__THE TASK__
The lines to reproduce from the material below are those from the one containing "an animal that" through the one containing "html: <div> <span>fly</span>", both included; write them out exactly and add nothing.

__RECORD EXCERPTS__
-- -- --
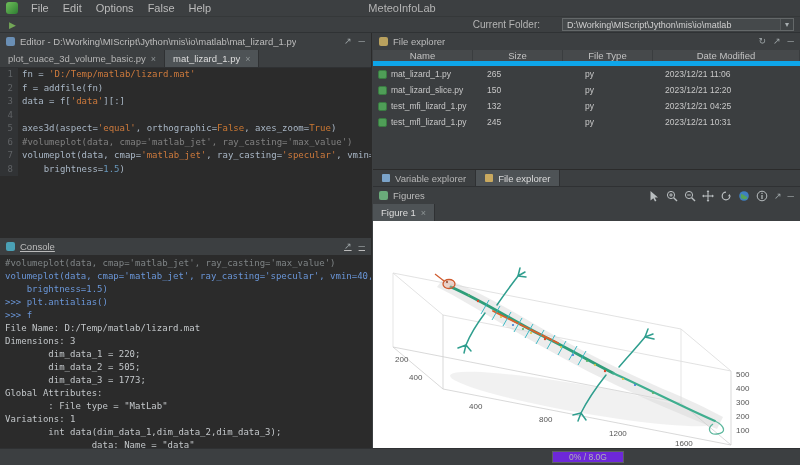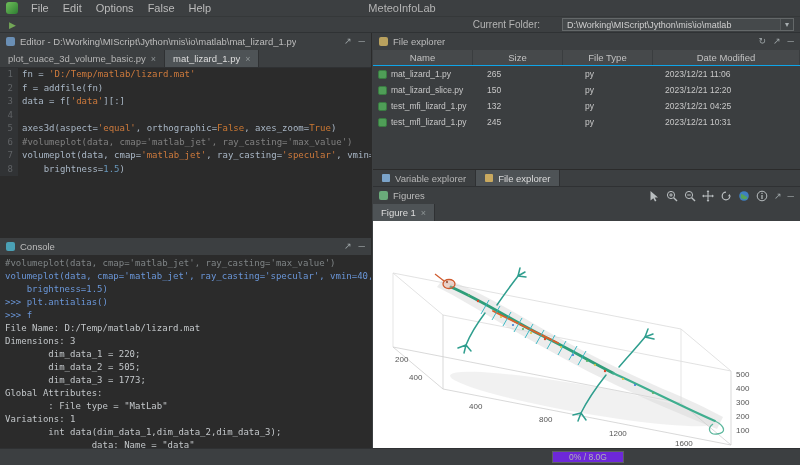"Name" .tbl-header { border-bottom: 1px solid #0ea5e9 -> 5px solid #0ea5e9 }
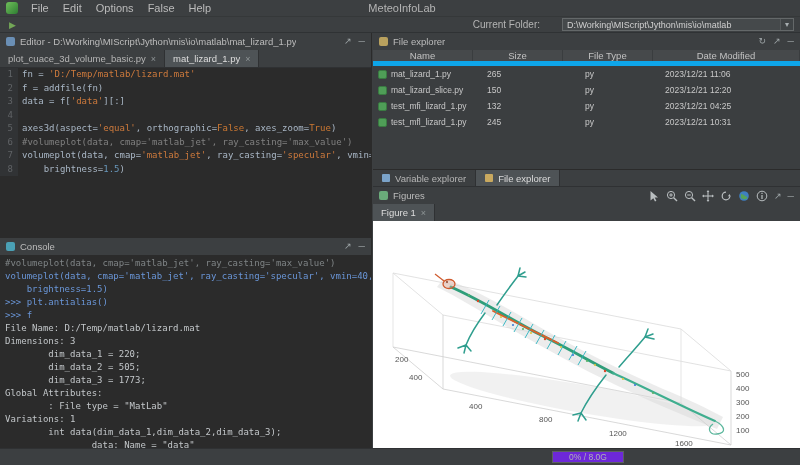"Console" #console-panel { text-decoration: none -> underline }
-- -- --
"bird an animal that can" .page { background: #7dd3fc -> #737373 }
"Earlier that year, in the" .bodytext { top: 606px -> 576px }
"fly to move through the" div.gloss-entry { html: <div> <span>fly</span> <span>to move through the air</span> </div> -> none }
-- -- --
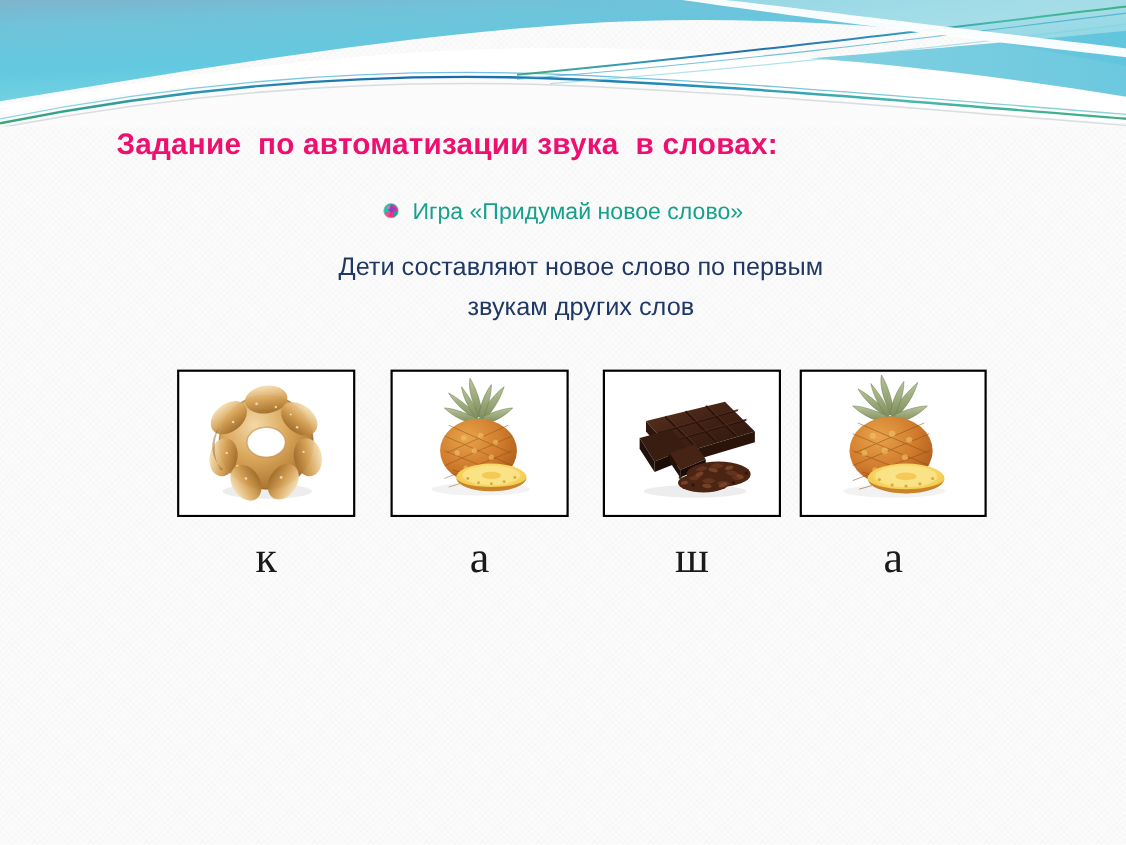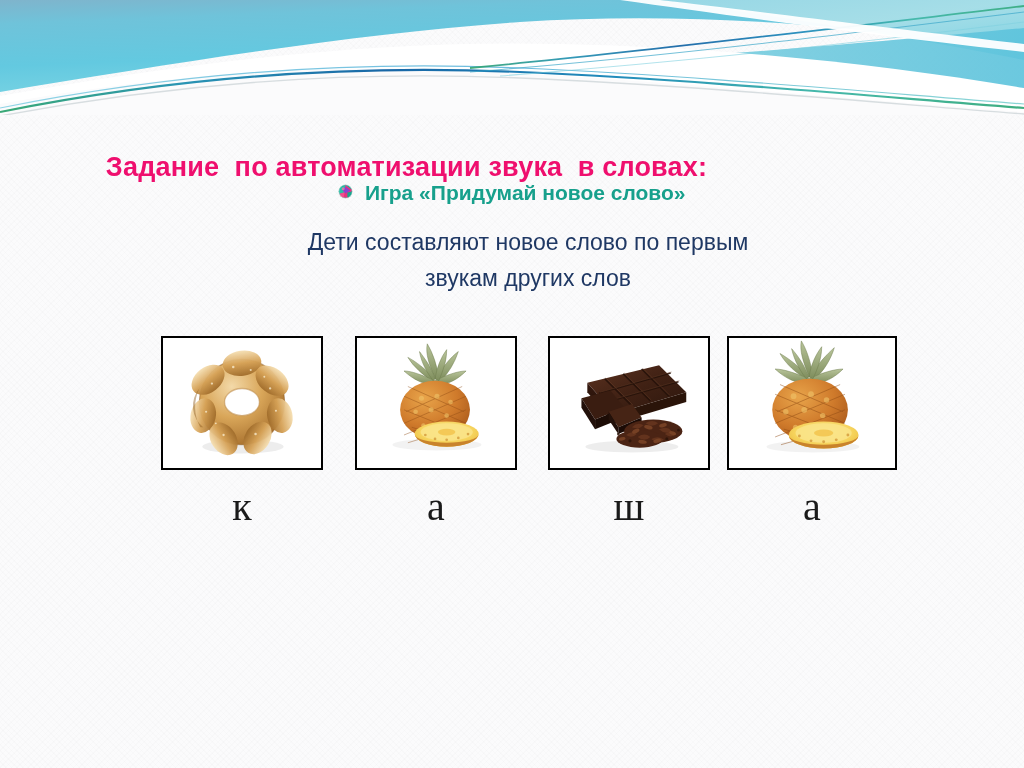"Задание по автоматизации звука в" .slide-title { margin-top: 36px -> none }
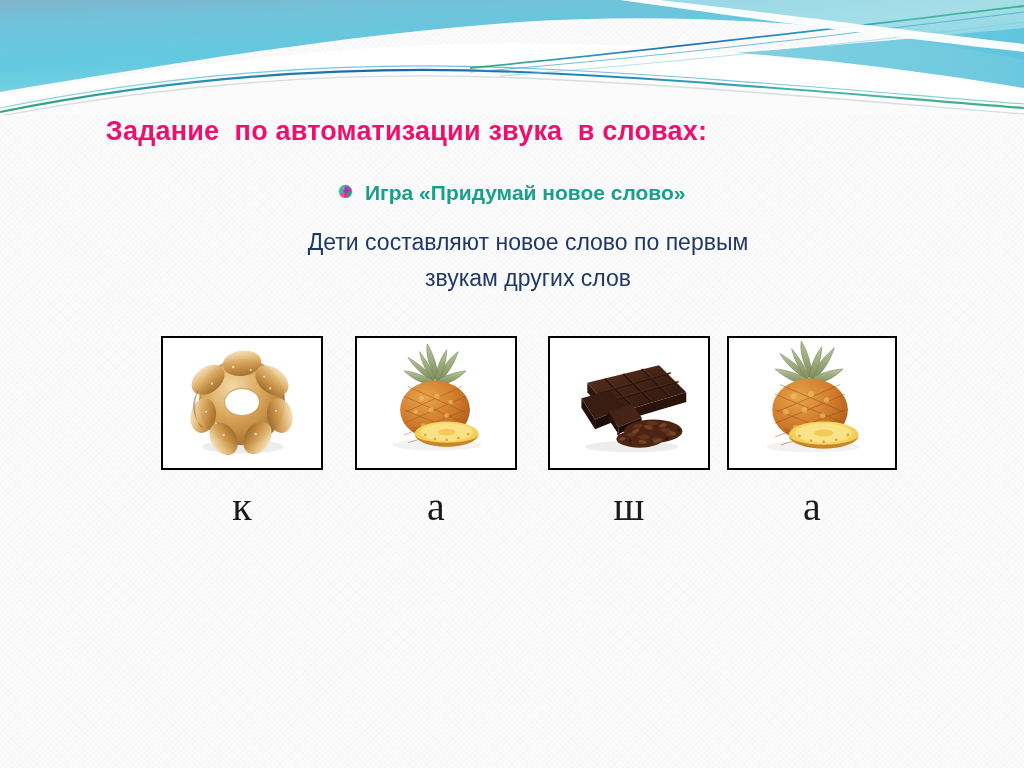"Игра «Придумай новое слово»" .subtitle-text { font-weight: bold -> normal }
-- -- --
__PROBLEM SOLUTION__
"bird an animal that can" .page { background: #7dd3fc -> #737373 }
"Earlier that year, in the" .bodytext { top: 606px -> 576px }
"fly to move through the" div.gloss-entry { html: <div> <span>fly</span> <span>to move through the air</span> </div> -> none }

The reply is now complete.